• About this task:
Copying rule for the data below: take the line containing "background: #0c4a6e ->" and every line after it to the end, exactly, and drop all pictures.

[Records supplied Boundary: Start]

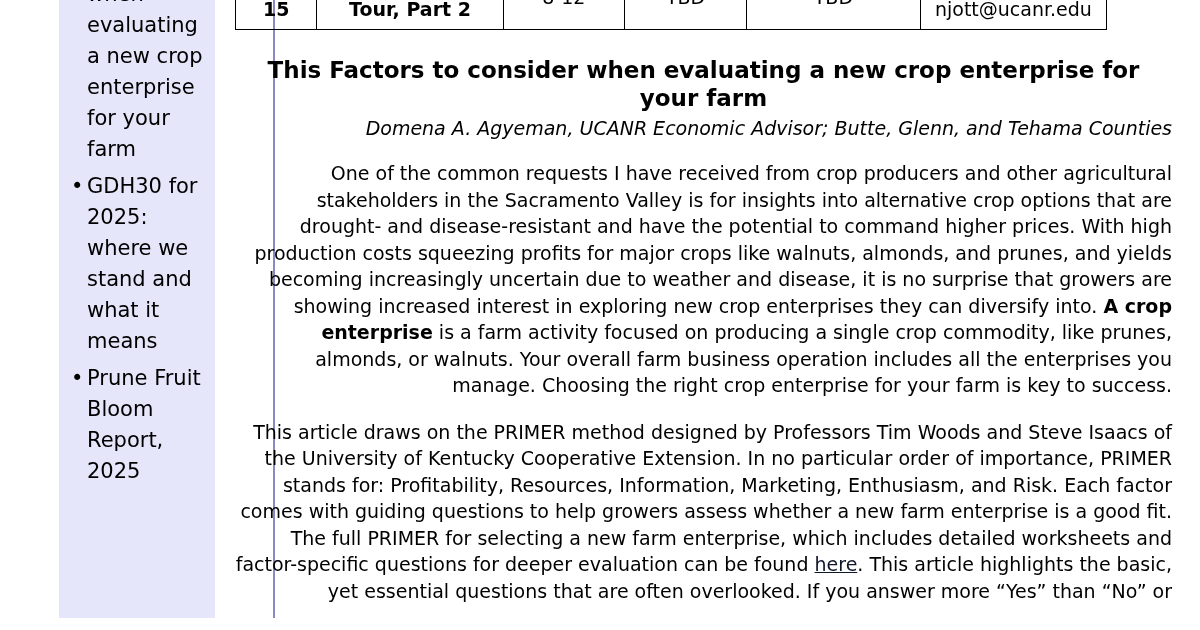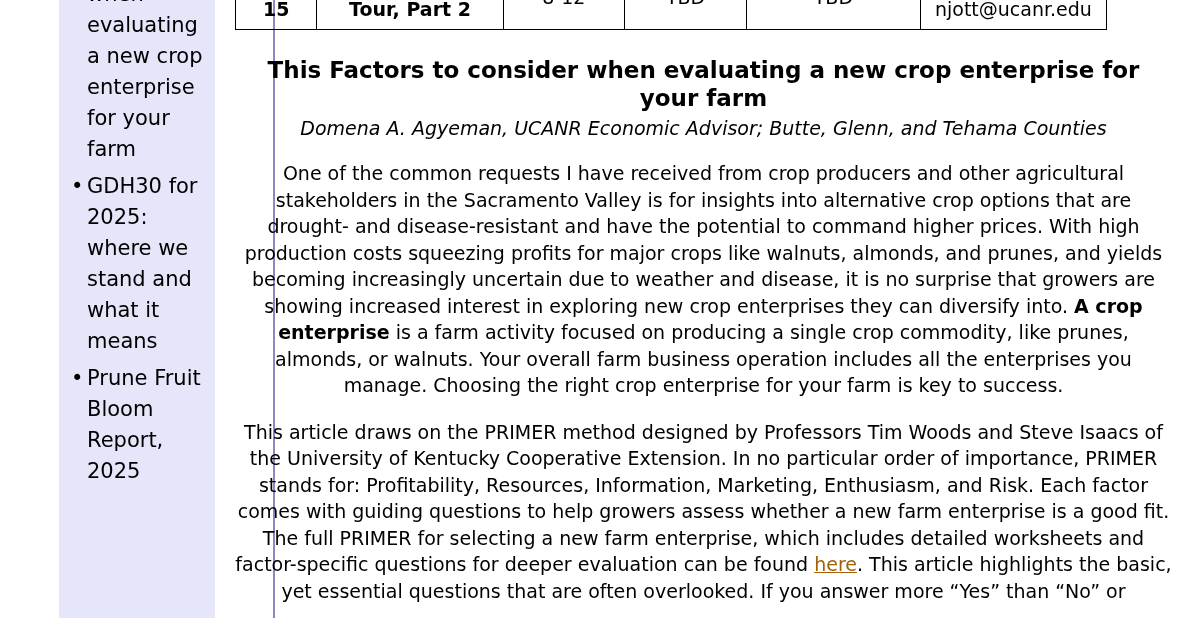"Domena A. Agyeman, UCANR Economic" .article-byline { text-align: center -> right }
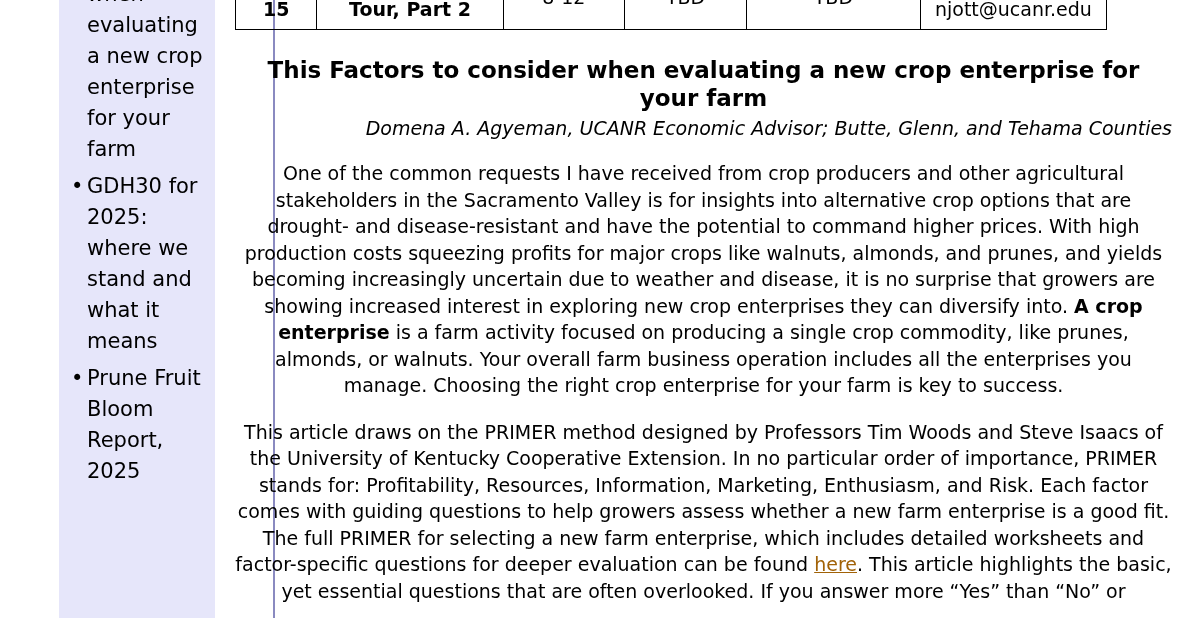"One of the common requests" .para { text-align: center -> right }
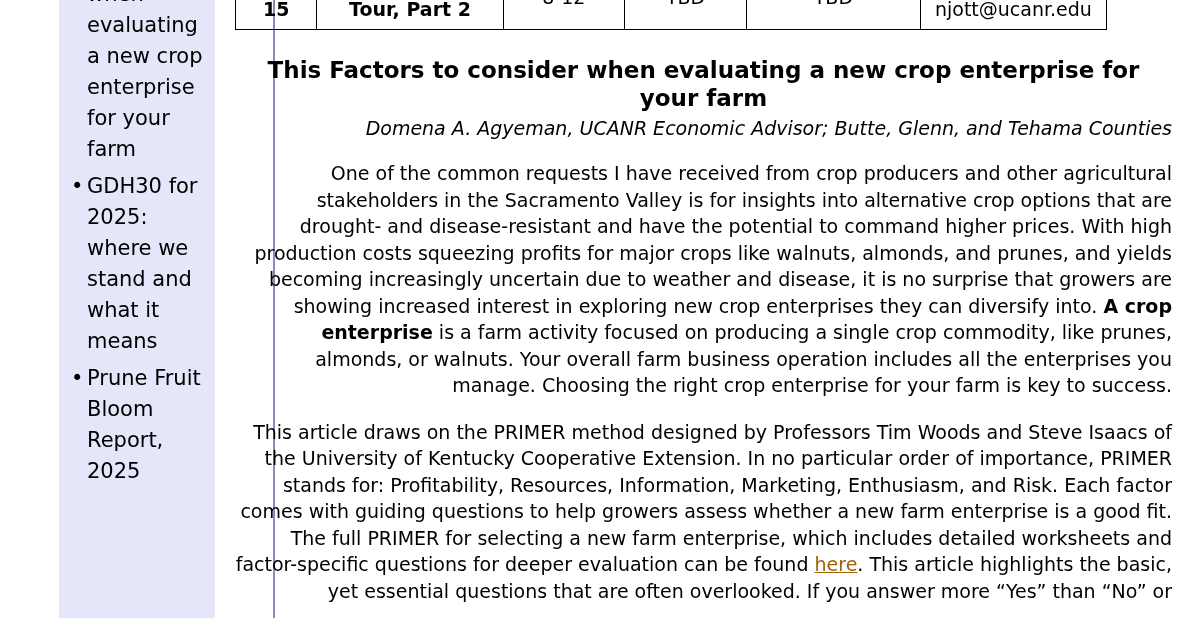"here" .link { color: #a16207 -> #0f172a }
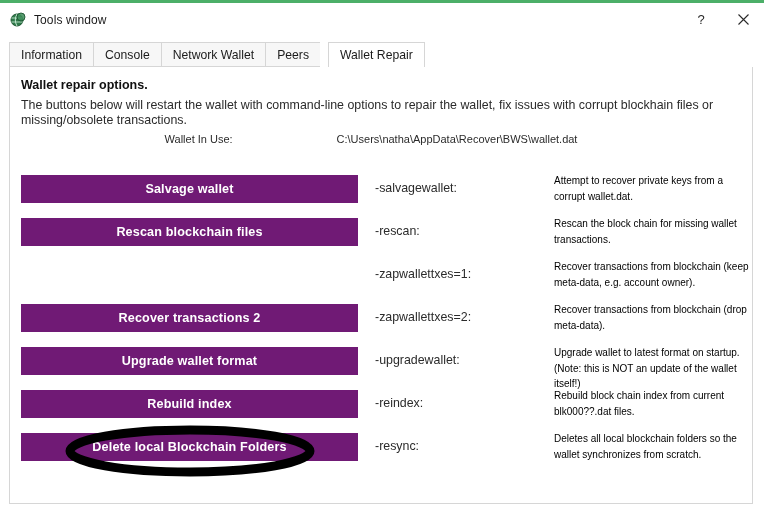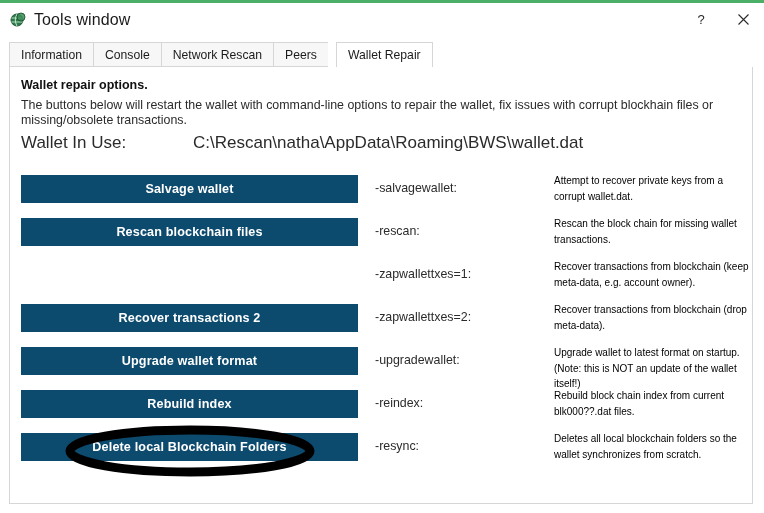"Tools window" .window-title { font-size: 16px -> 12px }
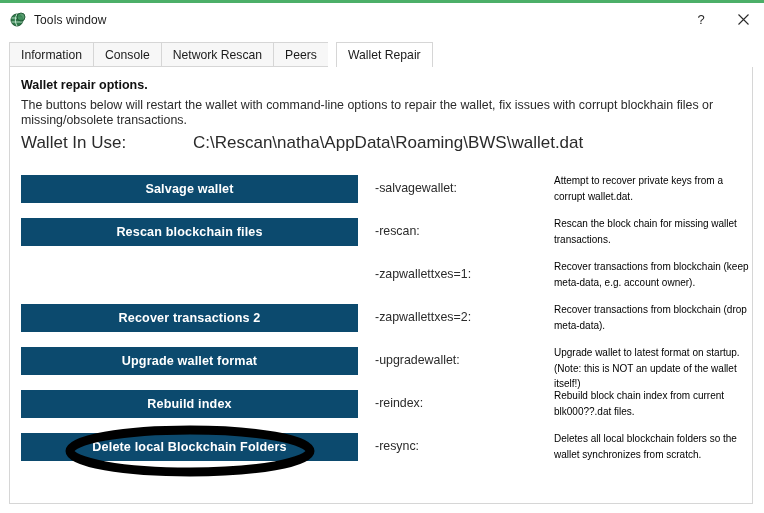"Network Rescan" div.tab { text: Rescan -> Wallet }
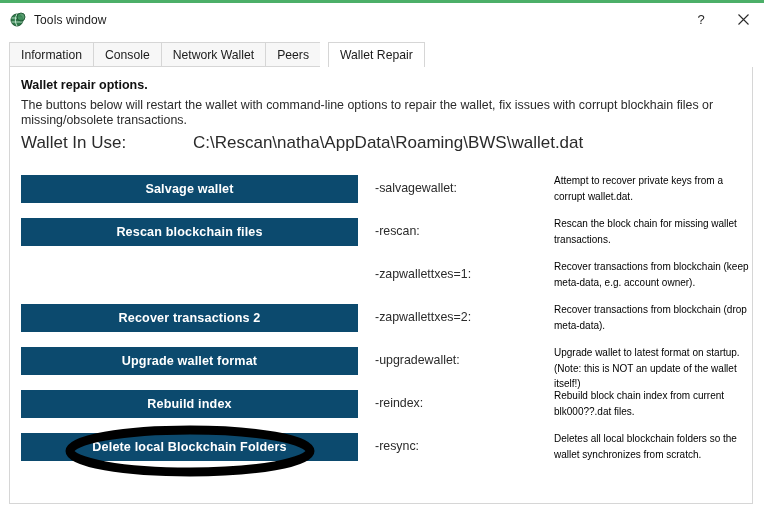"Wallet In Use:" .wallet-row { font-size: 17px -> 11px; justify-content: none -> center }
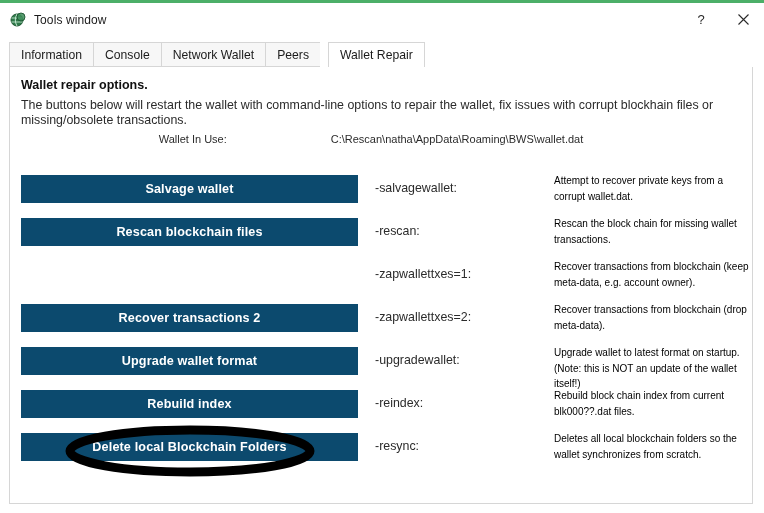"C:\Rescan\natha\AppData\Roaming\BWS\wall" span.wallet-path { text: Rescan\natha\AppData\Roaming -> Users\natha\AppData\Recover }
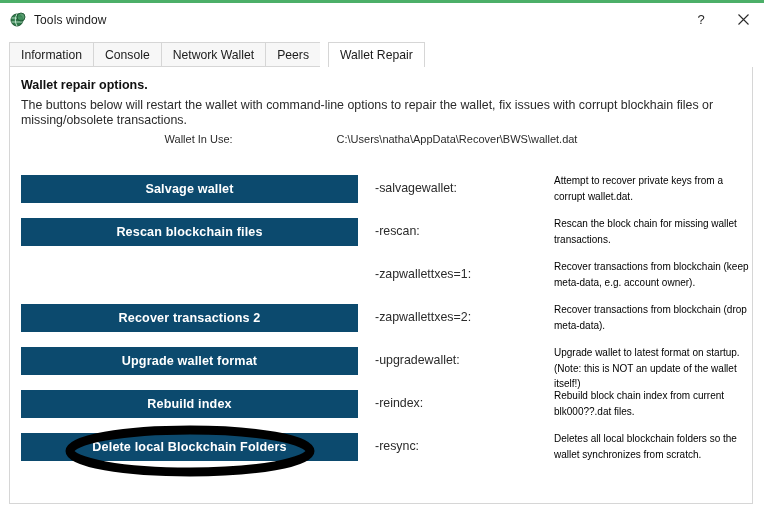"Salvage wallet" .repair-btn { background: #0c4a6e -> #701a75 }
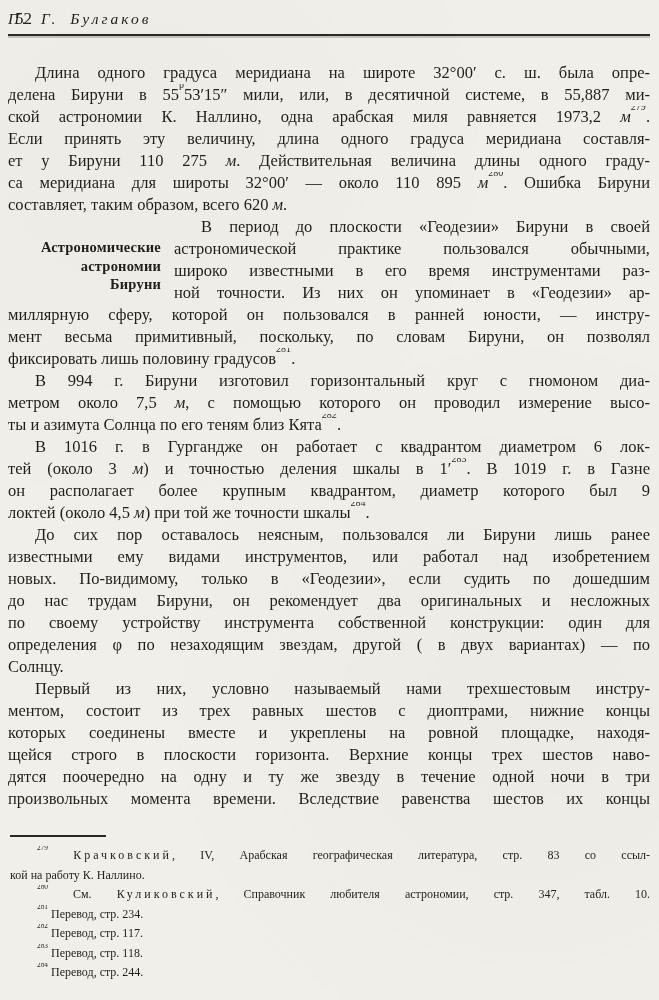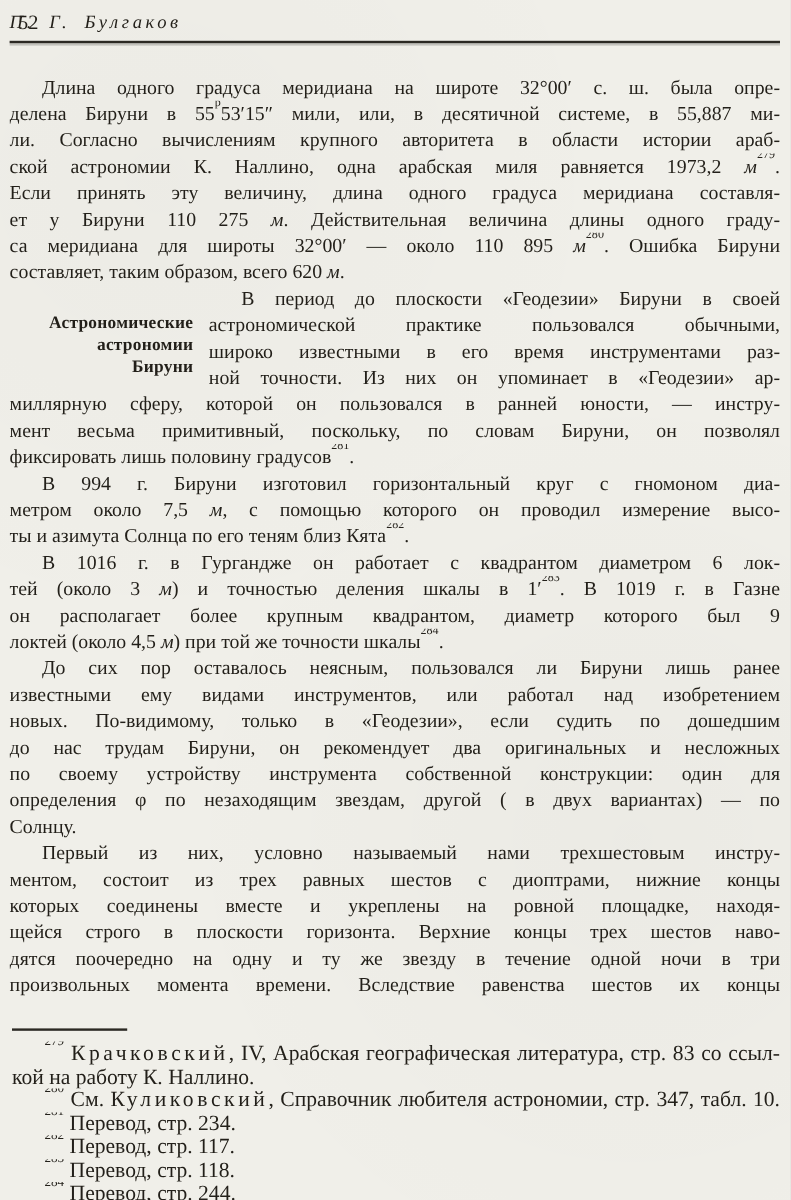"ли. Согласно вычислениям крупного" div.line { html: <div>ли. Согласно вычислениям крупного авторитета в области истории араб-</div> -> none }
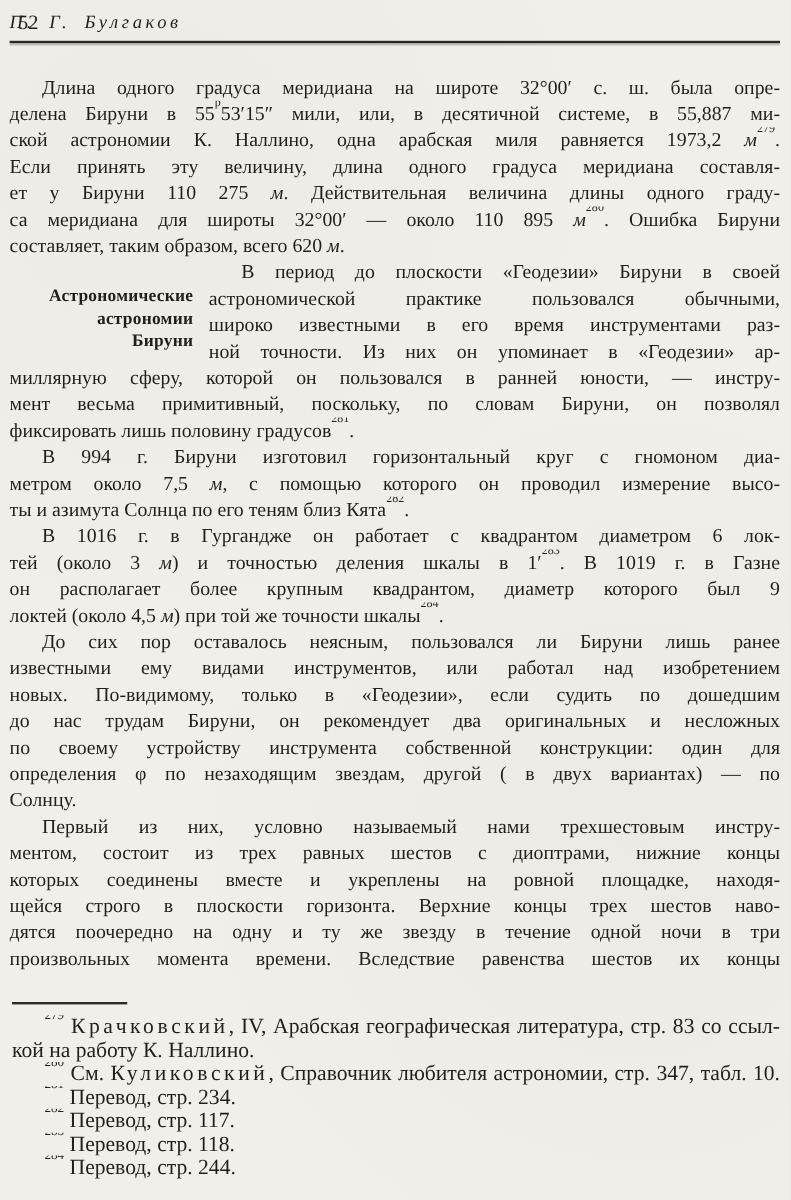"279 Крачковский, IV, Арабская" .fns { font-size: 18px -> 12px }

[Records supplied Boundary: End]

• Result of this exercise:
"Salvage wallet" .repair-btn { background: #0c4a6e -> #701a75 }
"ли. Согласно вычислениям крупного" div.line { html: <div>ли. Согласно вычислениям крупного авторитета в области истории араб-</div> -> none }
"279 Крачковский, IV, Арабская" .fns { font-size: 18px -> 12px }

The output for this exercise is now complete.